▶ _Problem_:
Look below for the line containing "border-radius: 4px ->" and the line containing "access to everyone", then set down both and every line between them exactly, without pictures.

▶ _Records to use_:
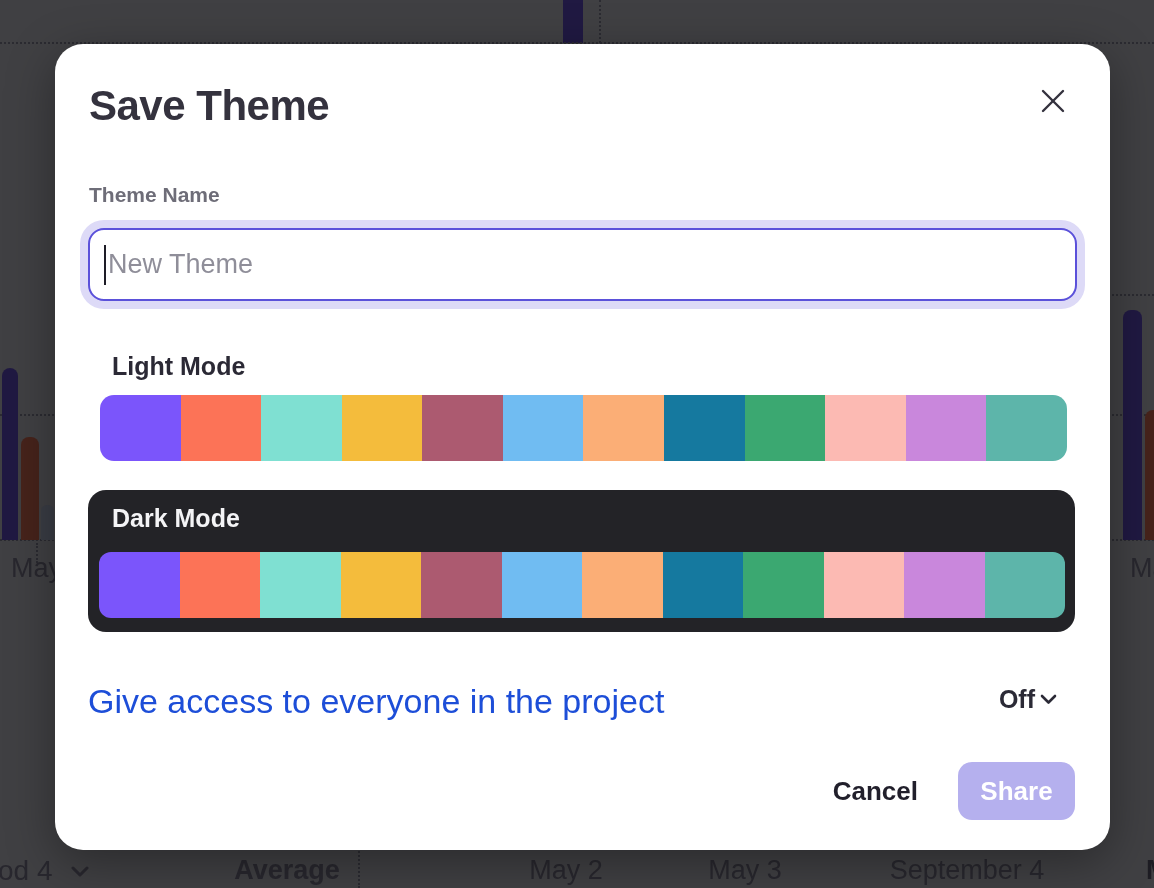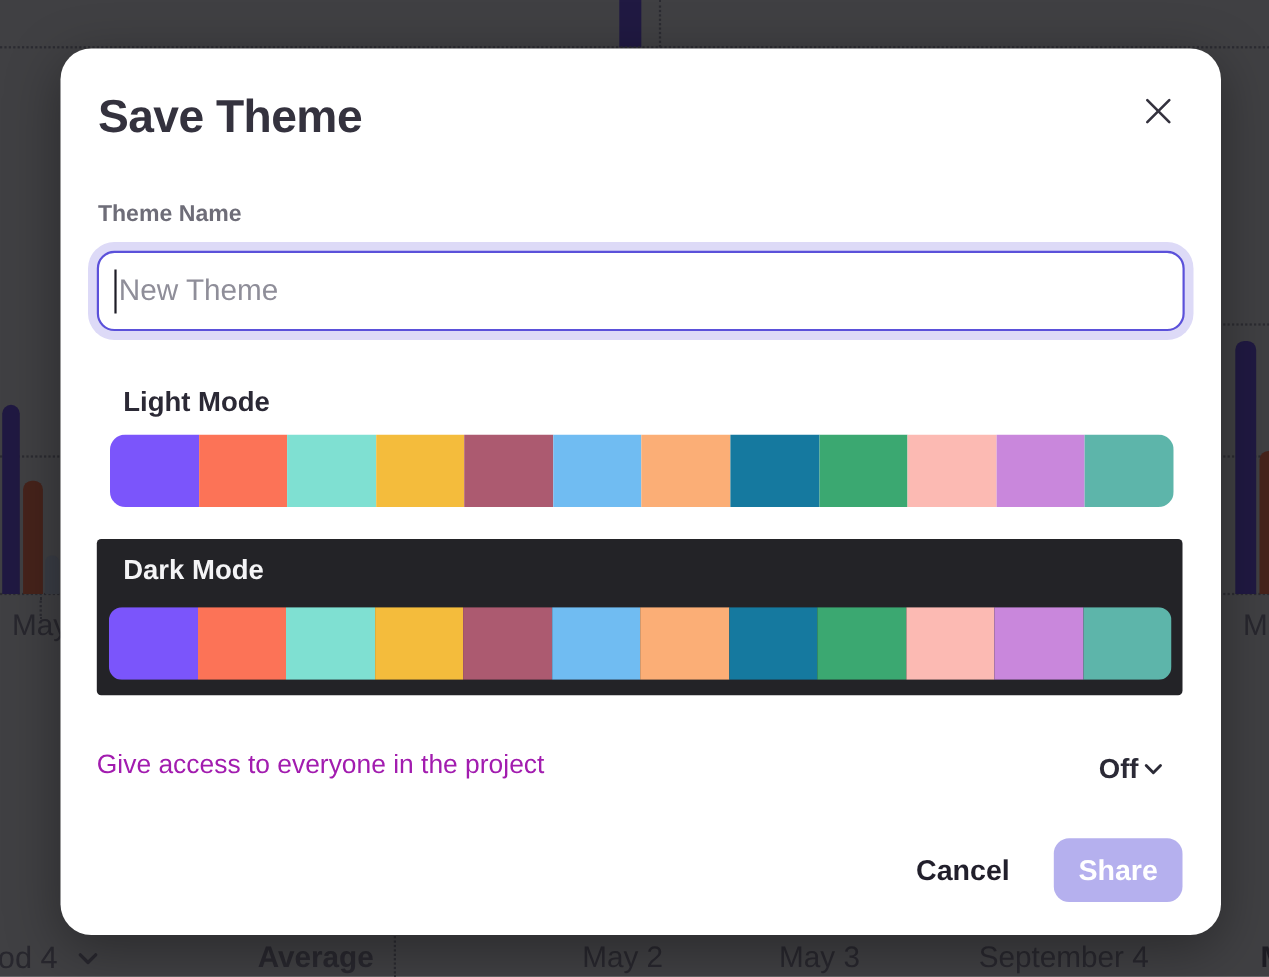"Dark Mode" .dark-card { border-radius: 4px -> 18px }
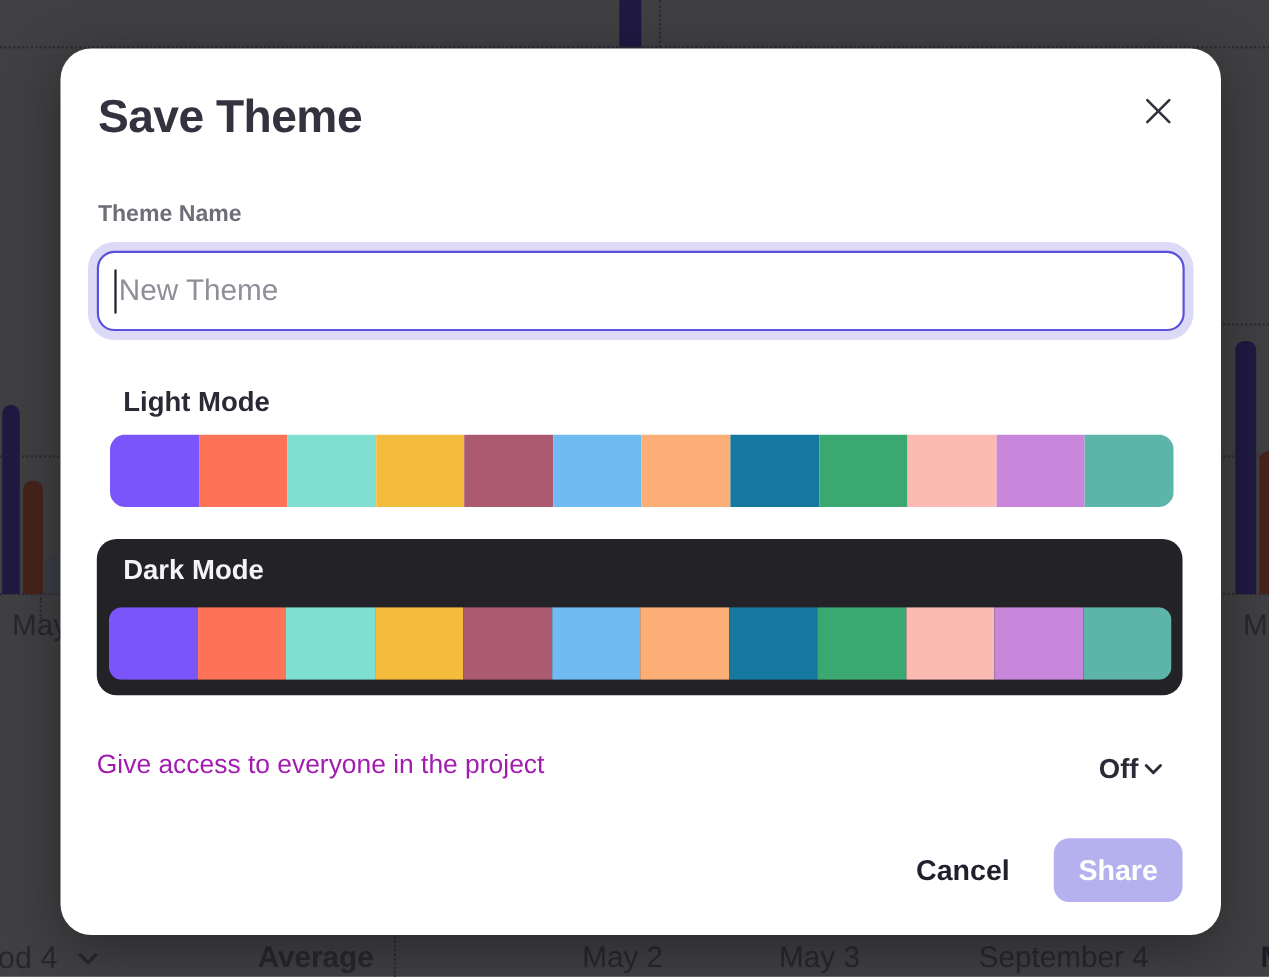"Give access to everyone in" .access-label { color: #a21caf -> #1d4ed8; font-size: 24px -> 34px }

---

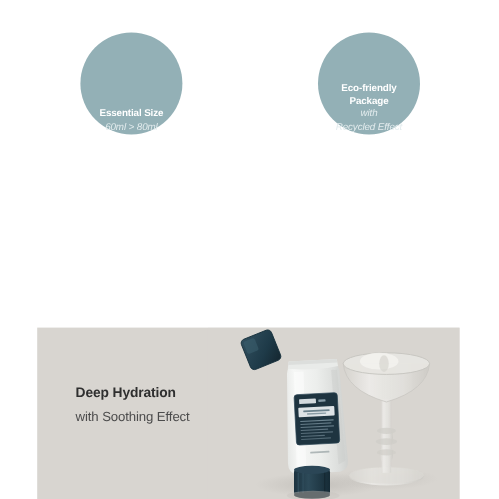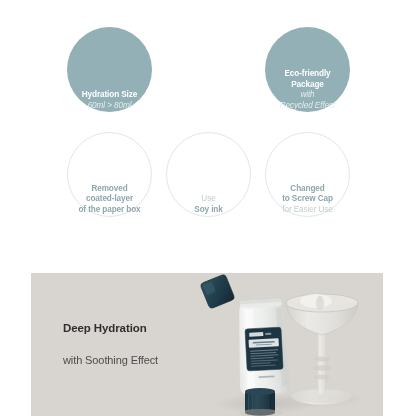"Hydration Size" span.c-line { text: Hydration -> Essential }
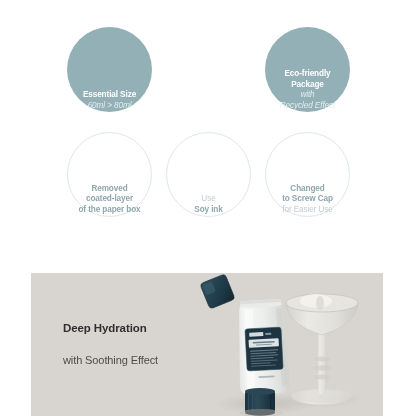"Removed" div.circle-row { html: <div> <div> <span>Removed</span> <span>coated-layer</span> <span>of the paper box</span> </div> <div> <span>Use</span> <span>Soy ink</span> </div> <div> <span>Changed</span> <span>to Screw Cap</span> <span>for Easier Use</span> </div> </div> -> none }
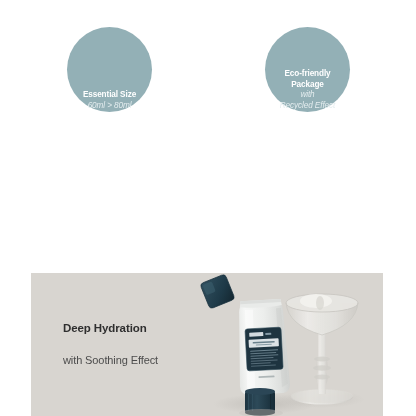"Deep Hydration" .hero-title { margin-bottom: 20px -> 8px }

* * *

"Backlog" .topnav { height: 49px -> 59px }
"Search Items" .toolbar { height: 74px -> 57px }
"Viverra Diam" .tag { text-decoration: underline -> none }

▶ _Answer to this problem_:
"Dark Mode" .dark-card { border-radius: 4px -> 18px }
"Give access to everyone in" .access-label { color: #a21caf -> #1d4ed8; font-size: 24px -> 34px }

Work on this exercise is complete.